There may be other options, but none of them look good. Our current course of action is by far the best choice. Sow the seeds of Democracy, give the people the option of a better life and change these countries from within. We saw this work in Germany and in Japan. The idea works and the Arabs know it. That is why so many of them are willing to sacrifice everything for their cause.

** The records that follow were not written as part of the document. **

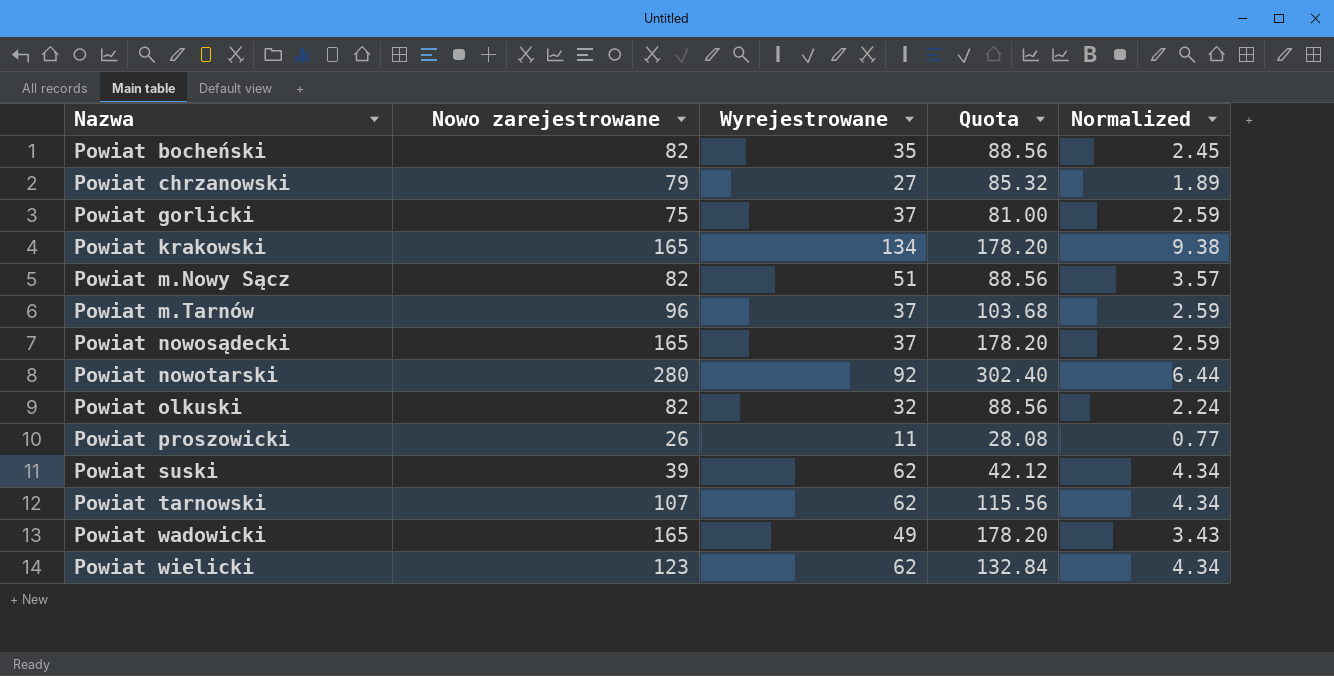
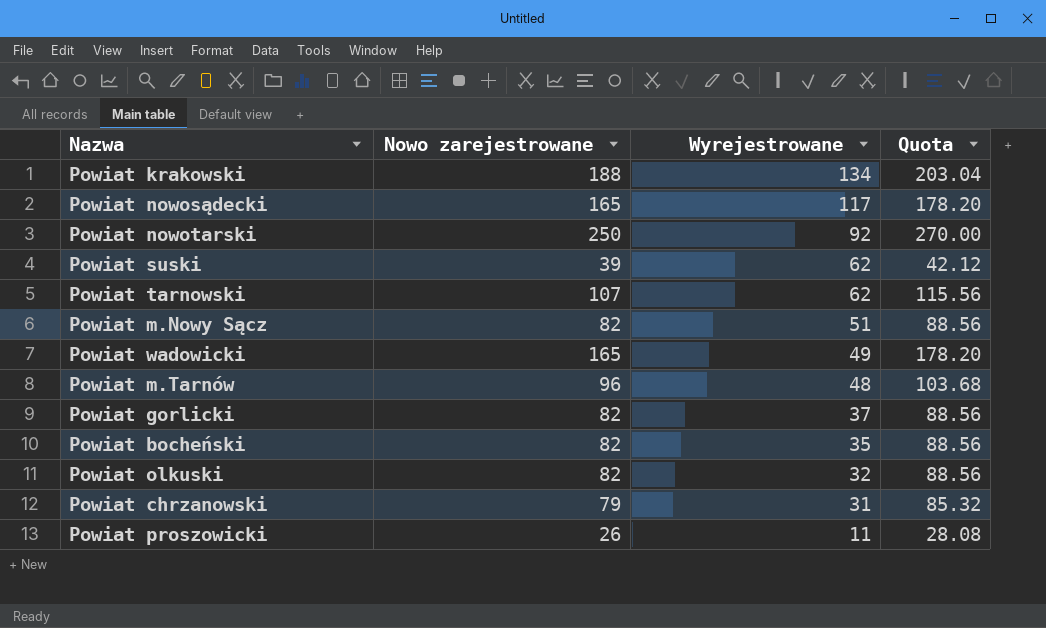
row order: Nazwa ascending -> Wyrejestrowane descending
column Normalized | formula: [Wyrejestrowane] * 0.07 -> none
row Powiat wielicki: 123 | 62 | 132.84 | 4.34 -> none
Powiat krakowski | Nowo zarejestrowane: 165 -> 188
Powiat krakowski | Quota: 178.20 -> 203.04
Powiat nowosądecki | Wyrejestrowane: 37 -> 117
Powiat nowotarski | Nowo zarejestrowane: 280 -> 250
Powiat nowotarski | Quota: 302.40 -> 270.00
Powiat m.Tarnów | Wyrejestrowane: 37 -> 48
Powiat gorlicki | Nowo zarejestrowane: 75 -> 82
Powiat gorlicki | Quota: 81.00 -> 88.56
Powiat chrzanowski | Wyrejestrowane: 27 -> 31

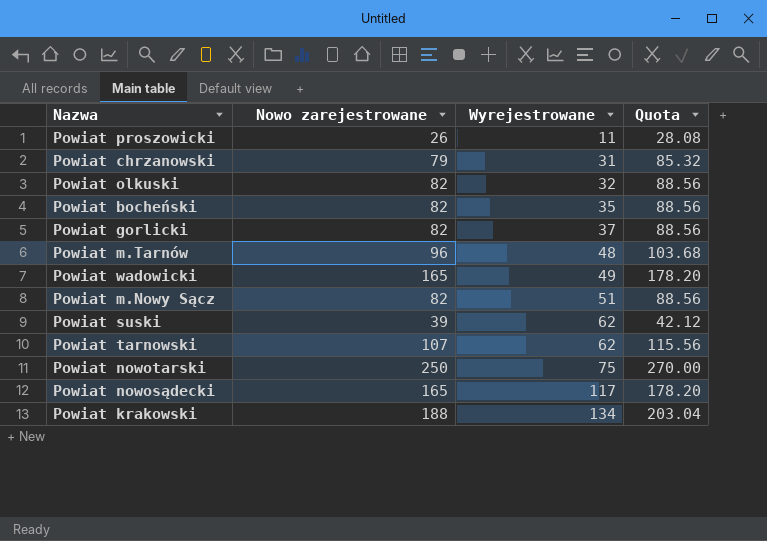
row order: Wyrejestrowane descending -> Wyrejestrowane ascending
Powiat nowotarski | Wyrejestrowane: 92 -> 75

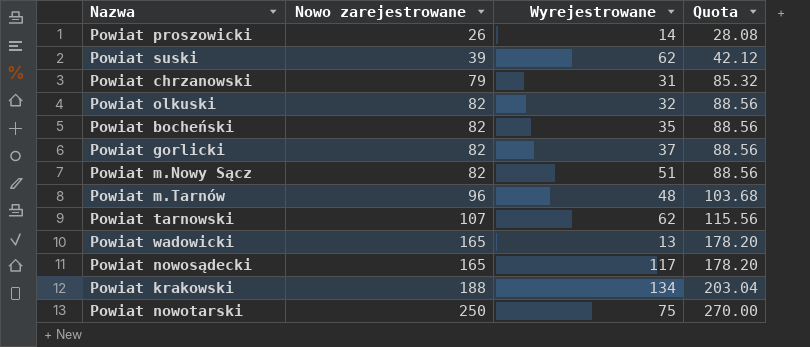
row order: Wyrejestrowane ascending -> Nowo zarejestrowane ascending
Powiat proszowicki | Wyrejestrowane: 11 -> 14
Powiat wadowicki | Wyrejestrowane: 49 -> 13

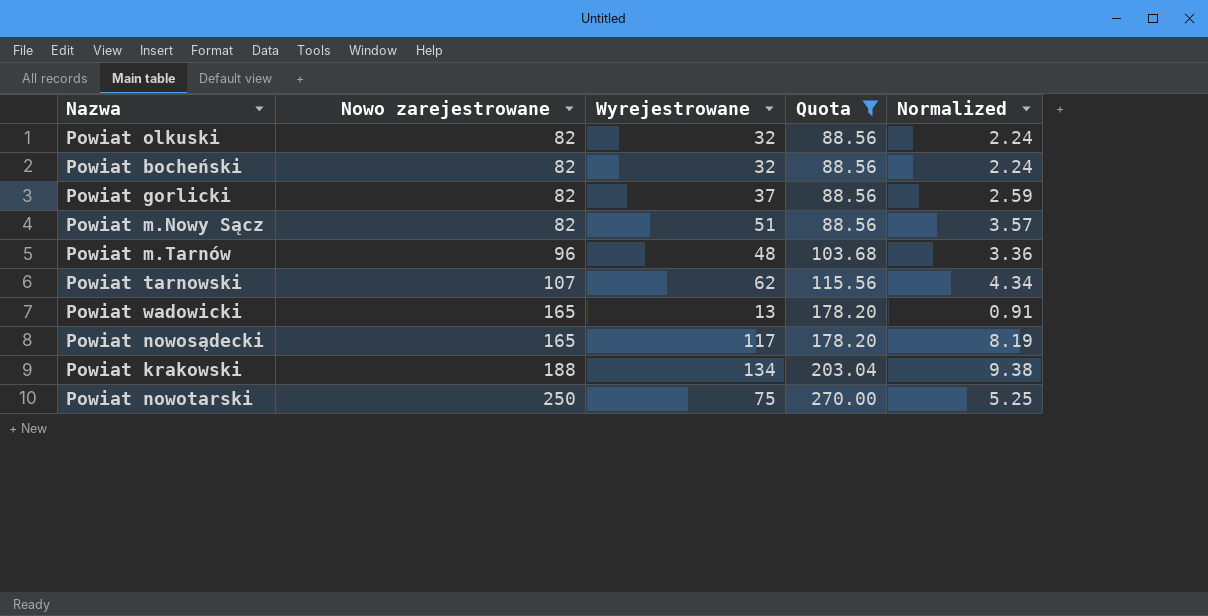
filter: none -> Quota >= 88.56
column Normalized | formula: none -> [Wyrejestrowane] * 0.07
Powiat bocheński | Wyrejestrowane: 35 -> 32

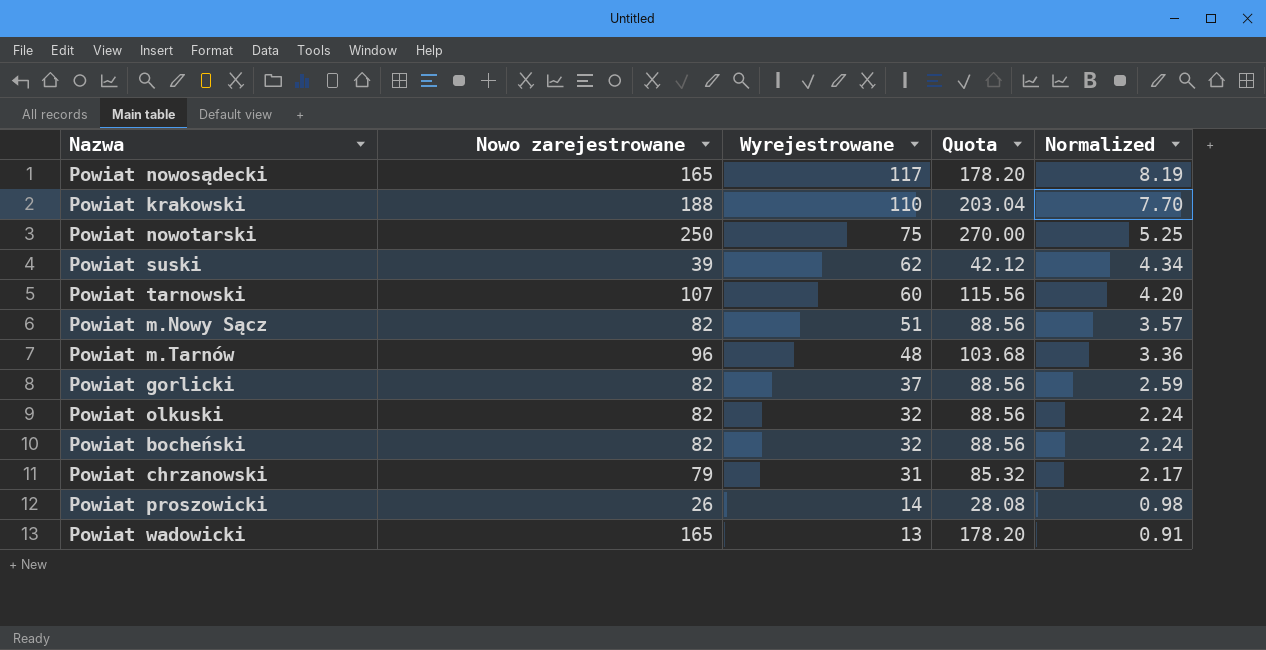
filter: Quota >= 88.56 -> none
row order: Nowo zarejestrowane ascending -> Wyrejestrowane descending
Powiat krakowski | Wyrejestrowane: 134 -> 110
Powiat krakowski | Normalized: 9.38 -> 7.70
Powiat tarnowski | Wyrejestrowane: 62 -> 60
Powiat tarnowski | Normalized: 4.34 -> 4.20

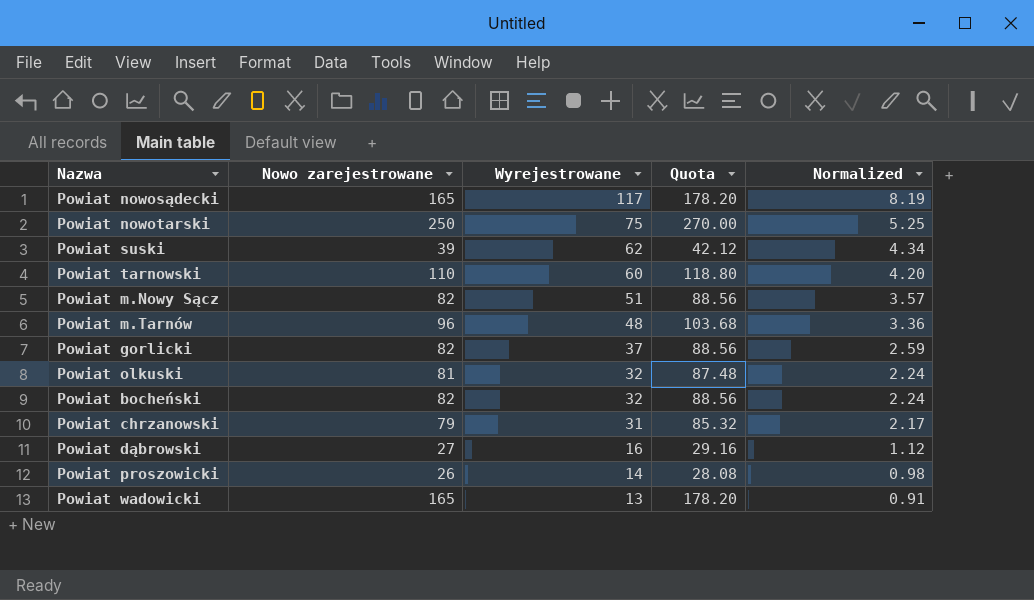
row Powiat krakowski: 188 | 110 | 203.04 | 7.70 -> none
Powiat tarnowski | Nowo zarejestrowane: 107 -> 110
Powiat tarnowski | Quota: 115.56 -> 118.80
Powiat olkuski | Nowo zarejestrowane: 82 -> 81
Powiat olkuski | Quota: 88.56 -> 87.48
row Powiat dąbrowski: none -> 27 | 16 | 29.16 | 1.12

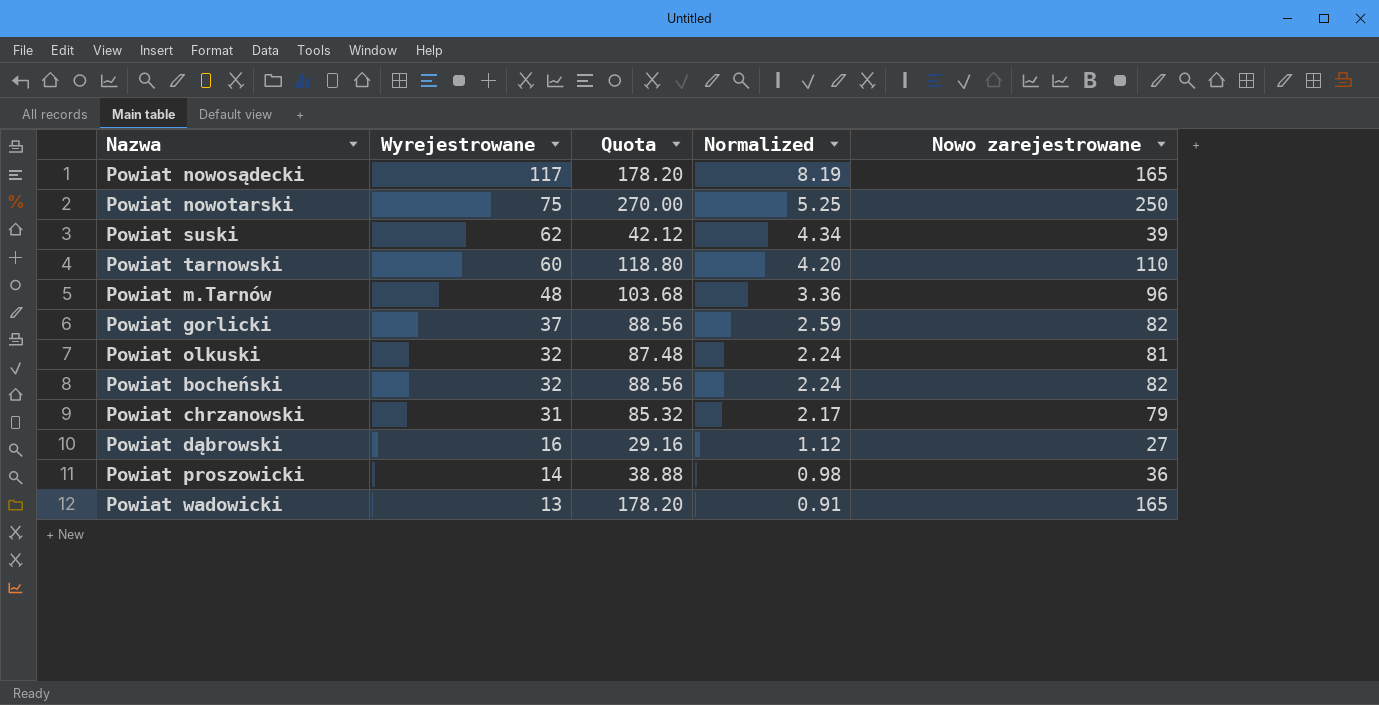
column Nowo zarejestrowane | position: 2 -> 5
row Powiat m.Nowy Sącz: 82 | 51 | 88.56 | 3.57 -> none
Powiat proszowicki | Quota: 28.08 -> 38.88
Powiat proszowicki | Nowo zarejestrowane: 26 -> 36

Their whole life has been based on Islam and they know that Islam can not stand against Democracy and freedom. They therefore will do anything including murdering their own people in order to violently crush freedom and Democracy. They know, it is only when Democracy is brutally oppressed can Islam succeed.

That is the nature of the friction between the US and the Muslim world. They hate Israel for being like the US - for being an example of Western Democracy in their backyard - a grave threat to the oppressive ways of Islam. That is why they say "first the little Satan (Israel) and then the great Satan (US)." Think about it, Islam literally translated means "submission." A "Muslim" means "one who submits."